Developing systems that bridge clinical and non-clinical settings is no trivial task, as health practices, knowledge, stakeholders, environment, constraints, expectations, and liabilities are all distinctly different in these two environments. Therefore it is necessary to bring together researchers, designers, medical practitioners, and other stakeholders to design interactive systems that can bridge the trajectory work across the two settings. It is also important to consider the implications and impacts of the systems designed for one setting (e.g., clinical setting) on the other setting (e.g., non-clinical setting).

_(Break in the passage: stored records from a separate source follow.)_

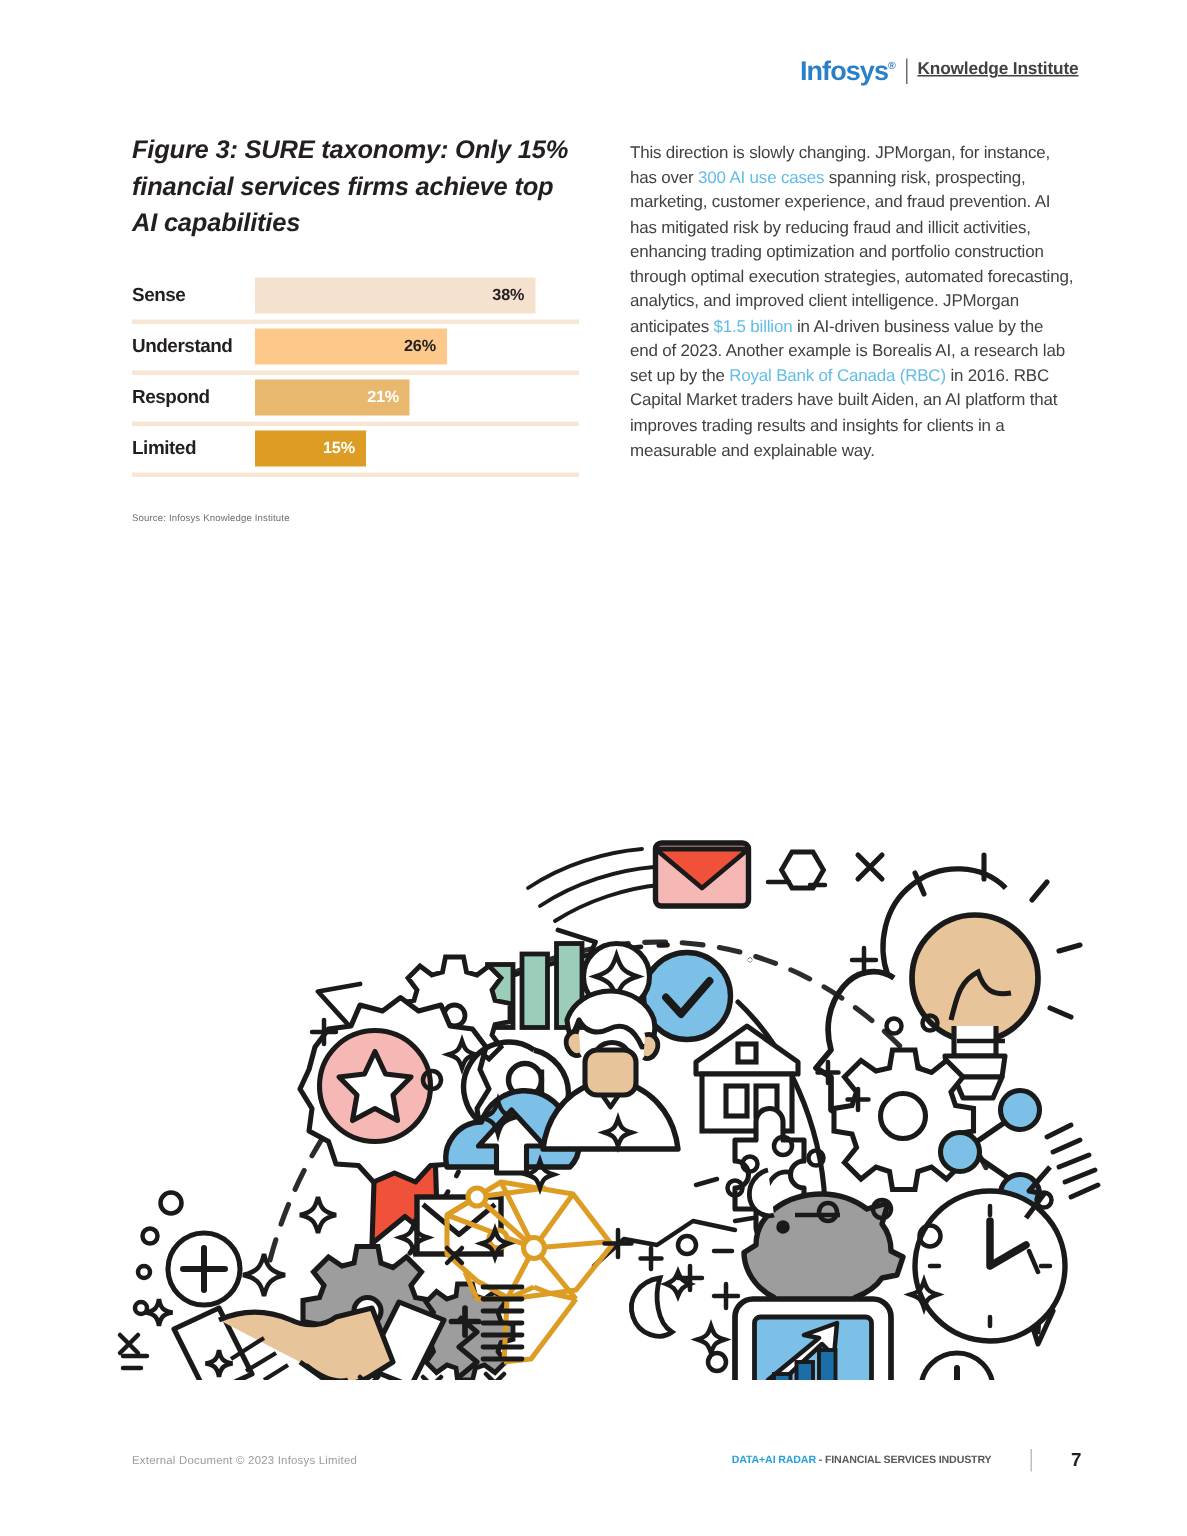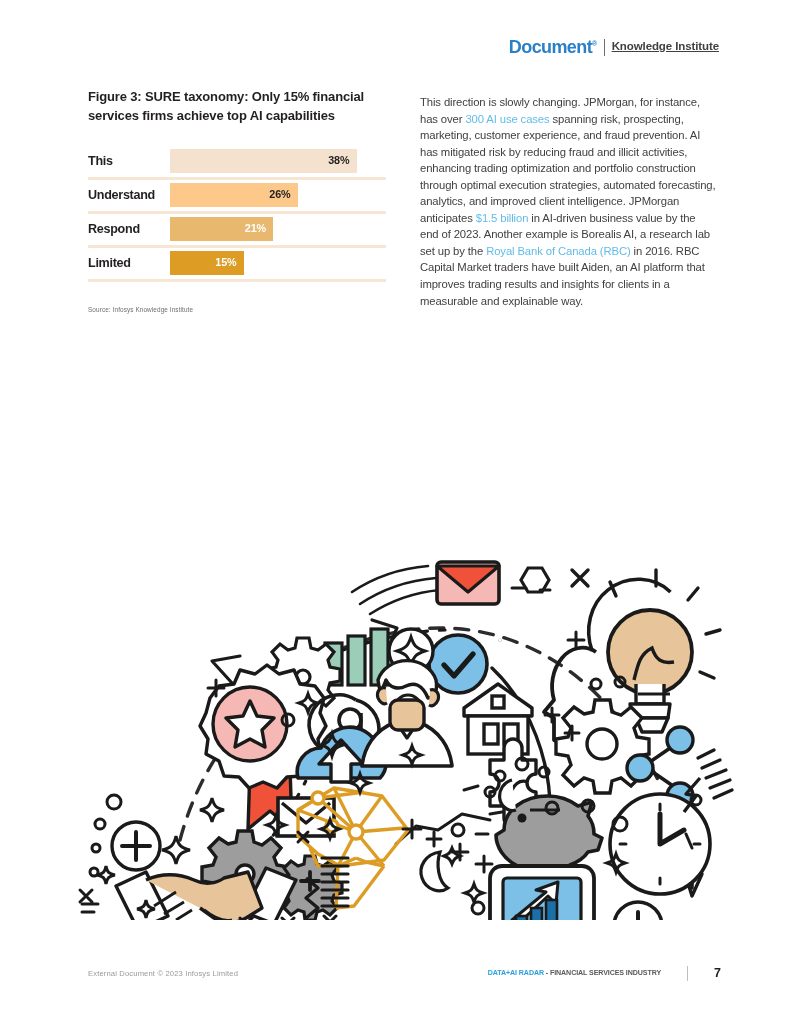--- a/index.html
+++ b/index.html
@@ -55,27 +55,28 @@
   }
 
   
   .figure-block {
     position: absolute;
     left: 88px;
     top: 88px;
     width: 300px;
   }
   .figure-title {
-    font-size: 13px;
+    font-size: 17px;
     font-weight: bold;
     color: #231f20;
     line-height: 1.45;
     letter-spacing: -0.15px;
     margin: 0 0 20px 0;
     width: 296px;
+    font-style: italic;
   }
 
   .chart {
     width: 298px;
     position: relative;
   }
   .chart-row {
     position: relative;
     height: 31px;
     border-bottom: 3px solid #f8e6d4;
@@ -188,32 +189,32 @@
   .footer-page {
     font-size: 12.5px;
     font-weight: bold;
     color: #231f20;
   }
 </style>
 </head>
 <body>
 
 <div class="brand">
-  <span class="brand-logo"><span>Document</span><span class="brand-tm">®</span></span>
+  <span class="brand-logo"><span>Infosys</span><span class="brand-tm">®</span></span>
   <span class="brand-divider"></span>
   <span class="brand-sub">Knowledge Institute</span>
 </div>
 
 <div class="figure-block">
 
   <div class="figure-title">Figure 3: SURE taxonomy: Only 15% financial services firms achieve top AI capabilities</div>
 
   <div class="chart" id="chart">
       <div class="chart-row" style="border-bottom-color: rgb(248, 230, 212);">
-        <div class="row-label">This</div>
+        <div class="row-label">Sense</div>
         <div class="bar-track">
           <div class="bar" style="width: 86.3636%; background: rgb(245, 226, 206);">
             <span class="bar-value" style="color: rgb(35, 31, 32);">38%</span>
           </div>
         </div>
       </div>
       <div class="chart-row" style="border-bottom-color: rgb(248, 230, 212);">
         <div class="row-label">Understand</div>
         <div class="bar-track">
           <div class="bar" style="width: 59.0909%; background: rgb(252, 201, 138);">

Many issues remain open when designing healthcare systems for bridging health practices in clinical and non-clinical settings. For examples, to design a patient monitoring system for home use, we need to consider how to capture critical information that is meaningful for healthcare professionals to use, and how to visualize the home-monitored data so physicians can effectively engage and utilize the information during their busy schedules. Similarly, when using the EMR system to share patient records with patients, how can we maximize the likelihood that the patients correctly interpret the medical information? Other questions include: what consequences may result when designing systems for supporting healthcare practices in non-traditional settings such as senior centers? These questions are important when designing technologies to bridge between clinical and non-clinical practices.


Workshop Goals

We expect this workshop to benefit technological design for achieving continuum of care, and to provide valuable insights into developing interoperable healthcare systems that can support trajectory work across settings. Specifically, we aim to:

- Provide an opportunity for researchers, designers, and practitioners in relevant fields, such as HCI, CSCW, pervasive health, medical informatics and general medicine to share and learn from each other's experiences,

- Understand health practices that occur in different settings and critical challenges and constraints in designing for these settings,

- Discuss the practical experience of using technologies in settings where they are not designed for, e.g., possible uses of non-clinical technologies in clinical settings, or vice versa,

- Brainstorm issues that span different healthcare settings for achieving comprehensive trajectory work and converging on design principles that may be applied to multiple settings,

- Elaborate the challenges and opportunities in supporting transitions between and integration of health practices in clinical and non-clinical settings.